Viral PCR was done for all patients. The etiologic study was positive in 7 patients (58%); Parvovirus B19 was positive in 4 patients (33% of the sample). In neonates, the virus isolated was enterovirus in 2 patients (16.6% of the sample) and cytomegalovirus in 1 (8.3%). In 3 patients (25%), endomyocardial biopsy was performed and cardiac PCR was positive, with a good correlation with the blood PCR.
Tracheal PCR6 had a low sensitivity, as it was positive in only 1 of the 8 patients (12.5%) in whom this test was done. Troponin T was elevated in all cases and the creatine kinase MB fraction was elevated in 10 (83.3%).

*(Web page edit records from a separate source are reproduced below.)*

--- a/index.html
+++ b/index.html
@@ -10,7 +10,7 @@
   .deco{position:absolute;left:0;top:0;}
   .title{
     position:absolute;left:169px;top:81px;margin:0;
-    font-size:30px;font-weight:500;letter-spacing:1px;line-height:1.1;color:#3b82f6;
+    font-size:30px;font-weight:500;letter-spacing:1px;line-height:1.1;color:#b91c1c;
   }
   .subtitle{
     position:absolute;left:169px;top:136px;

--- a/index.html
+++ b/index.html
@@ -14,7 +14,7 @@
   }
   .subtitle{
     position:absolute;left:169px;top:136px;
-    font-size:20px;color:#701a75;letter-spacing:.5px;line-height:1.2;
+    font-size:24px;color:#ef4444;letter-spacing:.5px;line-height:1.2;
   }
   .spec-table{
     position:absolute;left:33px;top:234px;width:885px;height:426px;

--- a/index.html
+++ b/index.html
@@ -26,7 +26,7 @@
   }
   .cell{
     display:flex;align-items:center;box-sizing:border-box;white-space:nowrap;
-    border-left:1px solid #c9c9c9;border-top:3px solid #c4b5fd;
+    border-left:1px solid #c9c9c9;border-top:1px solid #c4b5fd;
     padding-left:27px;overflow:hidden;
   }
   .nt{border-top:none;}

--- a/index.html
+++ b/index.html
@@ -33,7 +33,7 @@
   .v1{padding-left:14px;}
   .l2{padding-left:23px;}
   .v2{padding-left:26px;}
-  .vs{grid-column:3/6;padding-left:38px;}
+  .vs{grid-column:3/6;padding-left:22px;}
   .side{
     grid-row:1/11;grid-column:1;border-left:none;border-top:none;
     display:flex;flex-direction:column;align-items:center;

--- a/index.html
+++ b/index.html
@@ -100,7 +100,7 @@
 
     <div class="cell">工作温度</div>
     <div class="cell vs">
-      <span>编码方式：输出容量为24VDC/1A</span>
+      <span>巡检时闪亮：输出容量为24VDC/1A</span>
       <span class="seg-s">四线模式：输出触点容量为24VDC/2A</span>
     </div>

For the mean [SD] follow-up of 398 [155] days, transplant-free survival was 83.3% (10/12). One patient received a transplant 5 months after onset of symptoms, after decompensation, and another patient died in the acute phase during biopsy.
Complete recovery was reported in 8 patients (66.6%) and 2 (16.6%) progressed to dilated cardiomyopathy, with improvement in function compared to the time of diagnosis. With regard to the prognostic factors, the patients who recovered fully had a better ejection fraction and less dilatation on admission, although the difference was not statistically significant, possibly because of the small sample size.
Right ventricular involvement, described as a factor of poor prognosis, was only present in 2 patients (16.6%). Both these were neonates with pulmonary arterial hypertension and their outcome was favorable.
In conclusion, we believe that the most important consideration in acute myocarditis is support measures in the initial phases. Some patients required ventricular assistance, and this was not associated with poor prognosis in the long term. With regard to diagnosis, magnetic resonance imaging is a very useful technique. The main challenge is to obtain high-quality images in younger patients (neonates and infants). Endomyocardial biopsy should only be used in patients with deterioration. With regard to prognosis, right ventricular involvement may be more common in neonates, as they have a marked pulmonary vascular reactivity. In these patients, right-ventricular dysfunction may be secondary to pulmonary hypertension and does not necessarily indicate poor prognosis.